Web page revision data
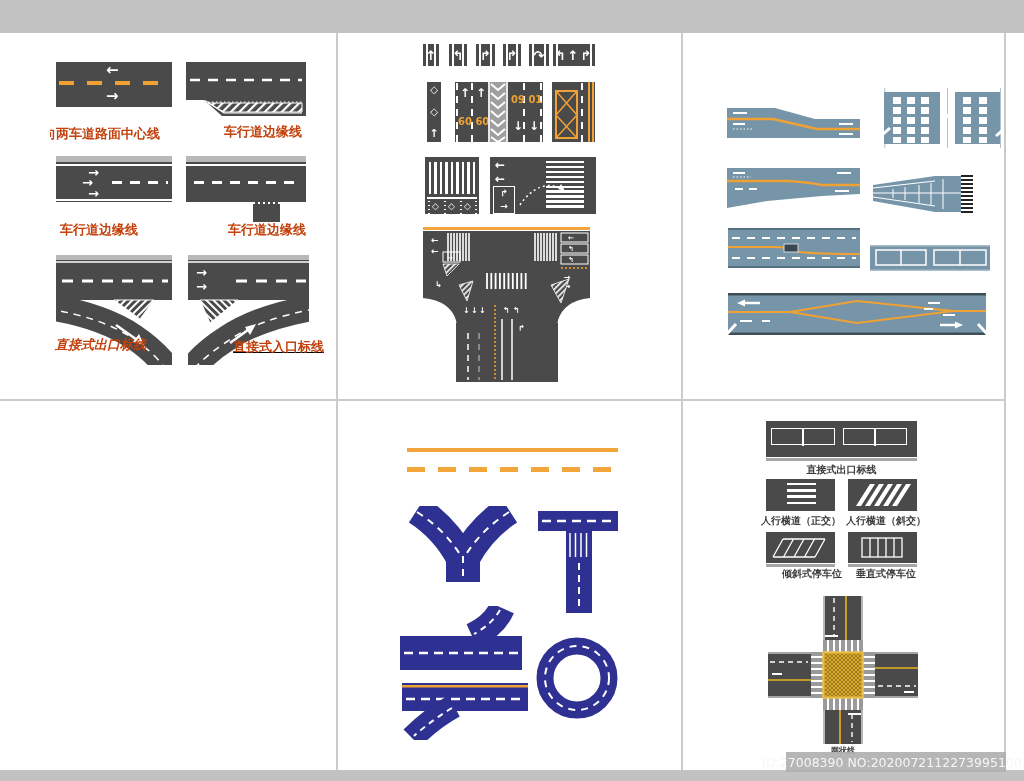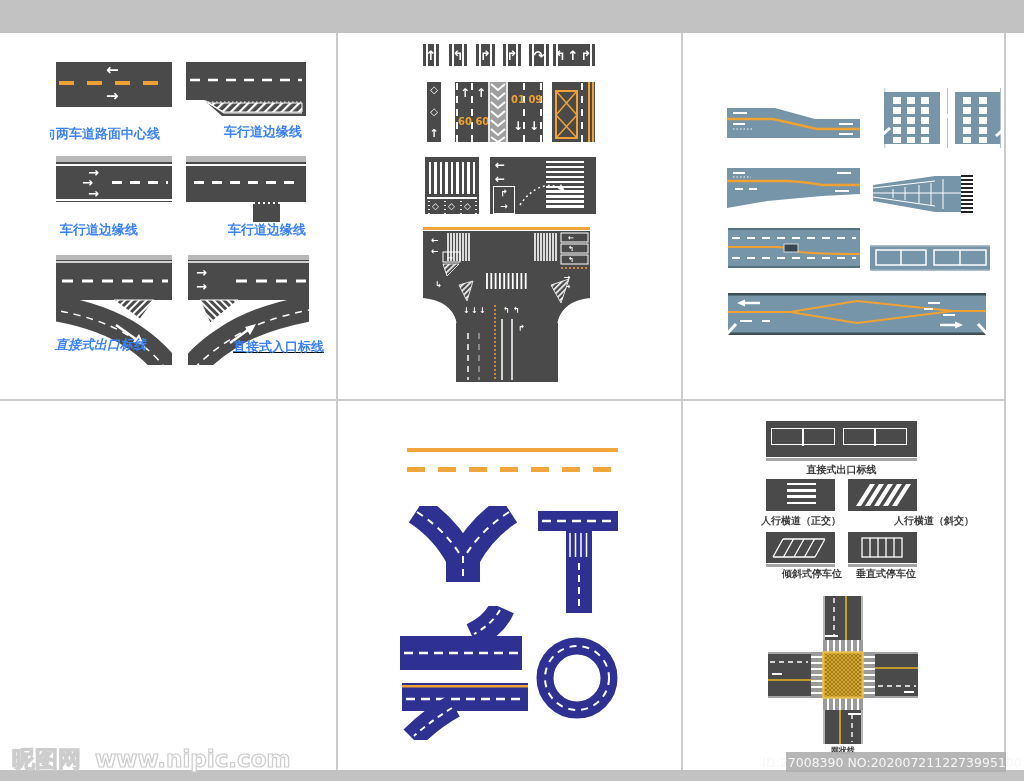"01 09" span.a { text: 01 09 -> 09 01 }
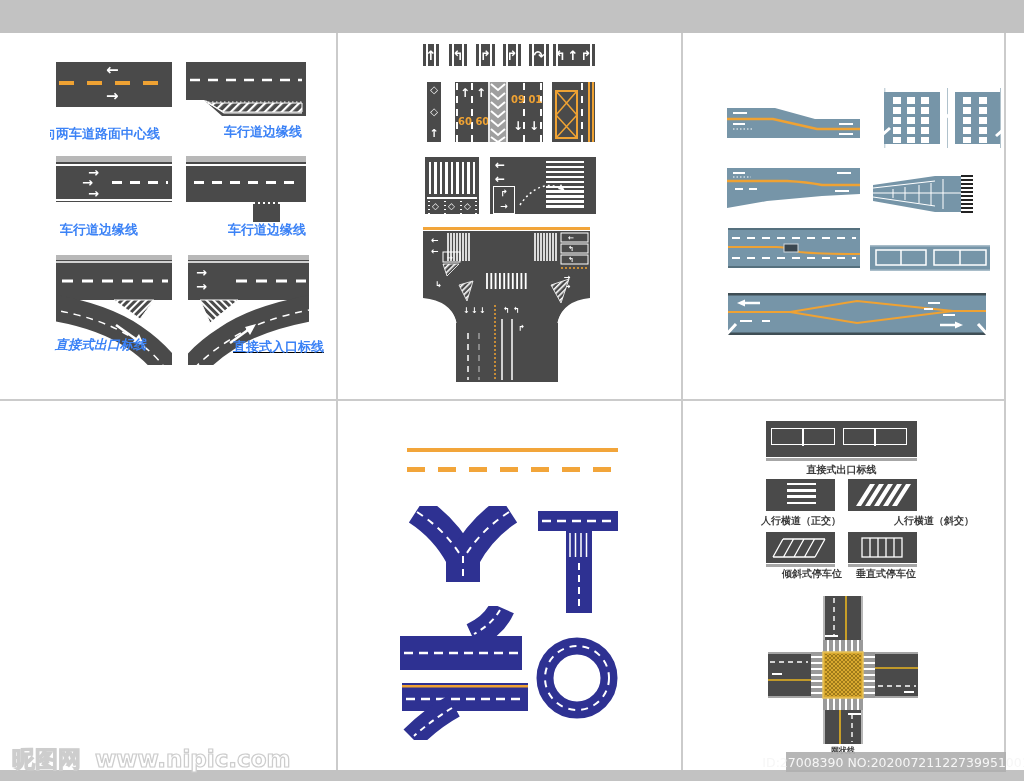"向两车道路面中心线" .lbl { color: #3b82f6 -> #c2410c }
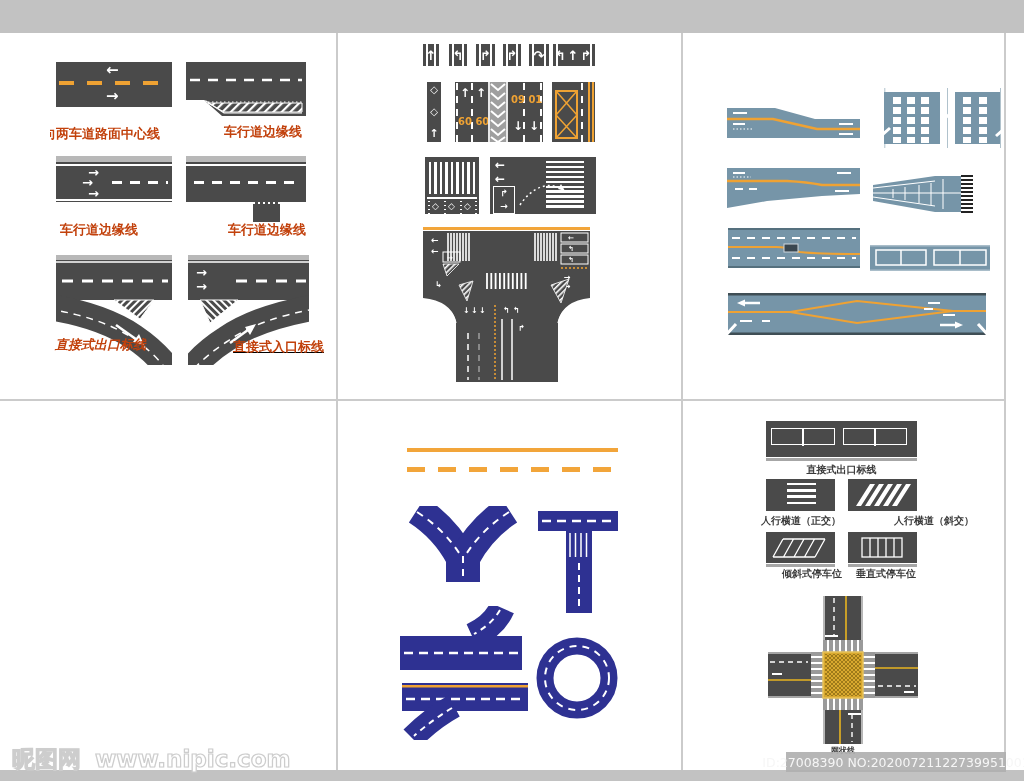"人行横道（斜交）" div.a { margin-left: 48px -> none }
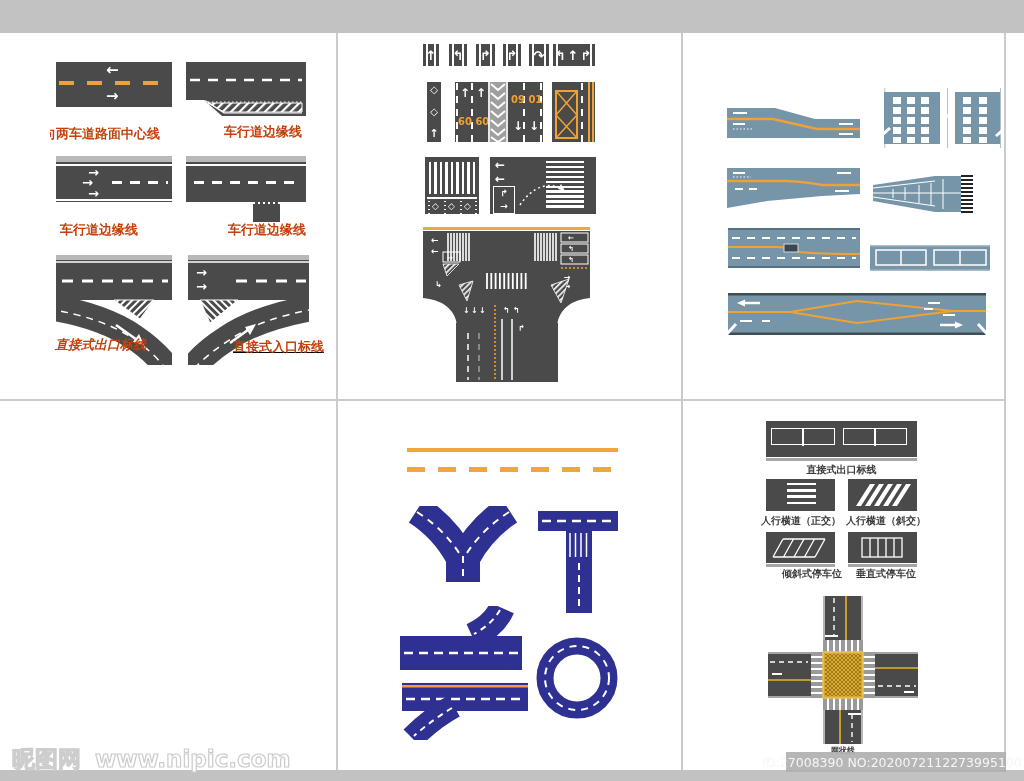"昵图网 www.nipic.com" div.a { html: <div> <span>昵图网</span> <span>www.nipic.com</span> </div> -> none }
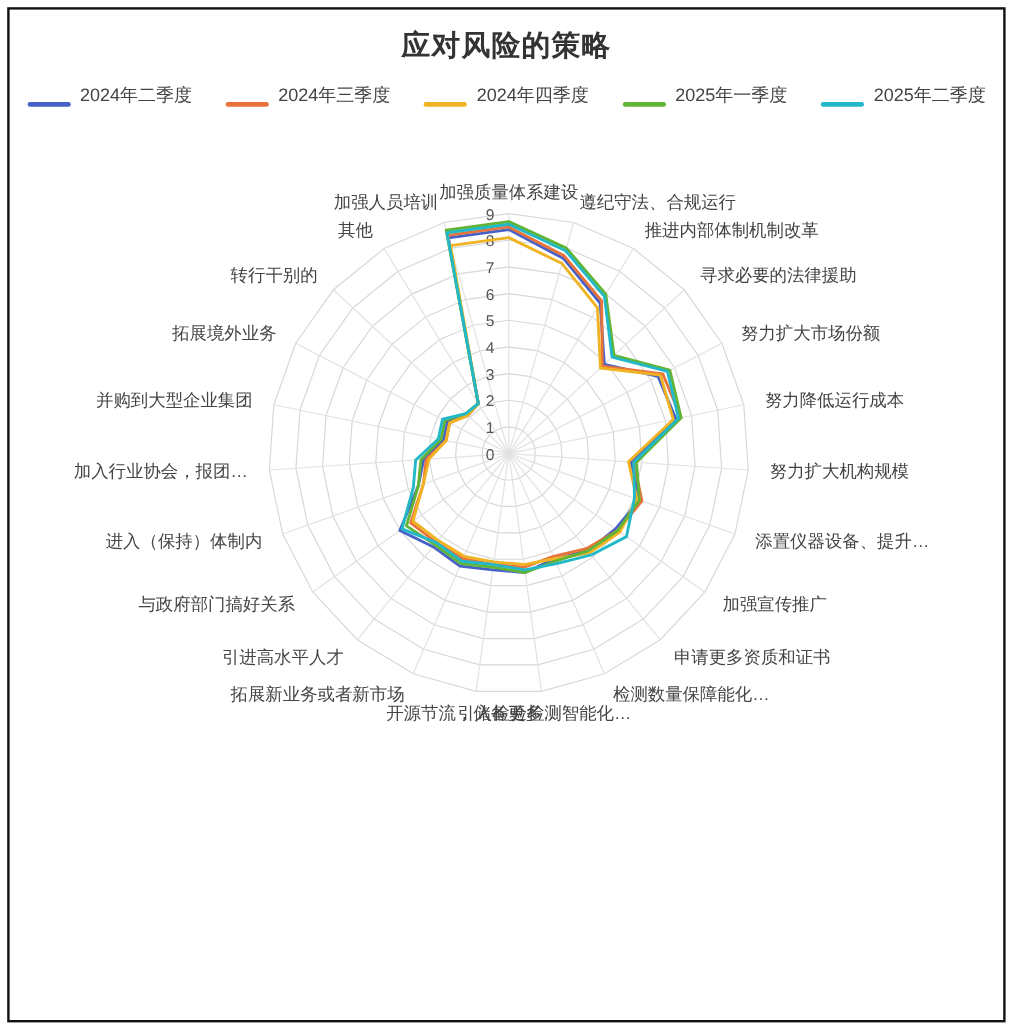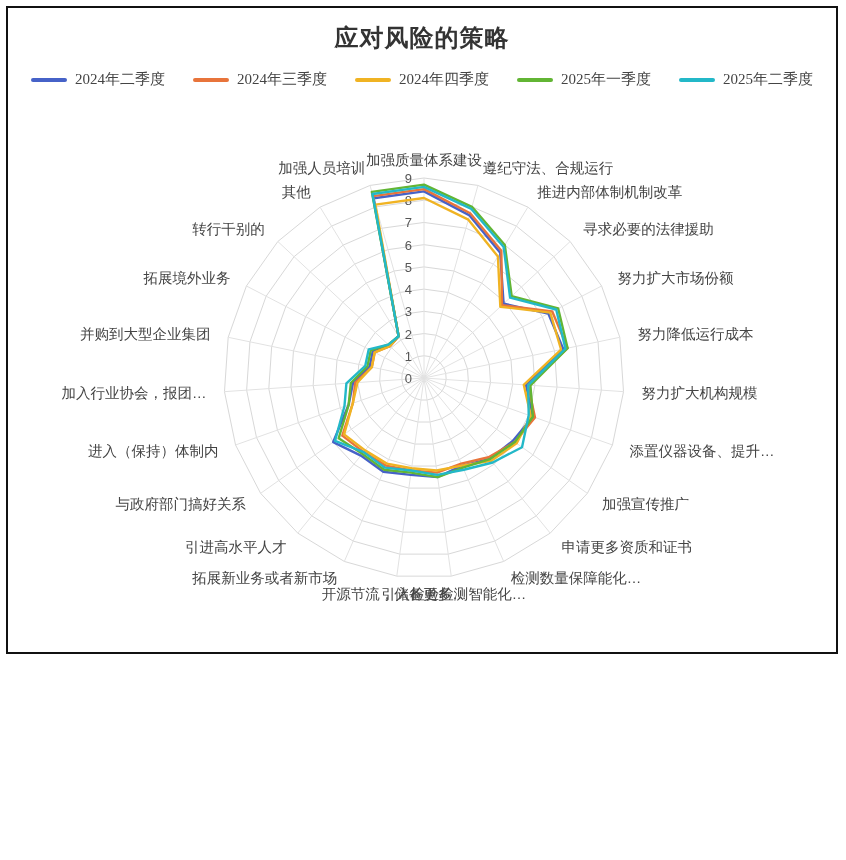"应对风险的策略" #frame { height: 648px -> 846px }
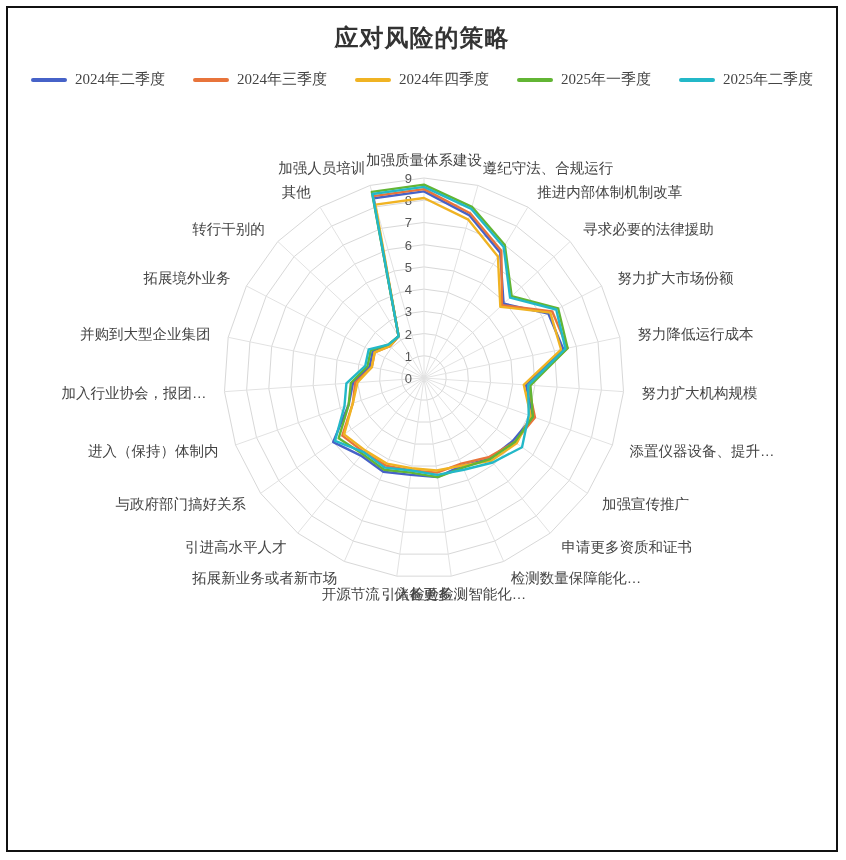"2024年二季度" .legend-item { align-items: center -> flex-end; font-family: Liberation Serif, serif -> none }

__Problem statement__. Retype only the lines from the one with "margin-left: 48px ->" through the final line of the entries, please, and keep the pictures out.

__Output__.
"人行横道（斜交）" div.a { margin-left: 48px -> none }
"昵图网 www.nipic.com" div.a { html: <div> <span>昵图网</span> <span>www.nipic.com</span> </div> -> none }
"应对风险的策略" #frame { height: 648px -> 846px }
"2024年二季度" .legend-item { align-items: center -> flex-end; font-family: Liberation Serif, serif -> none }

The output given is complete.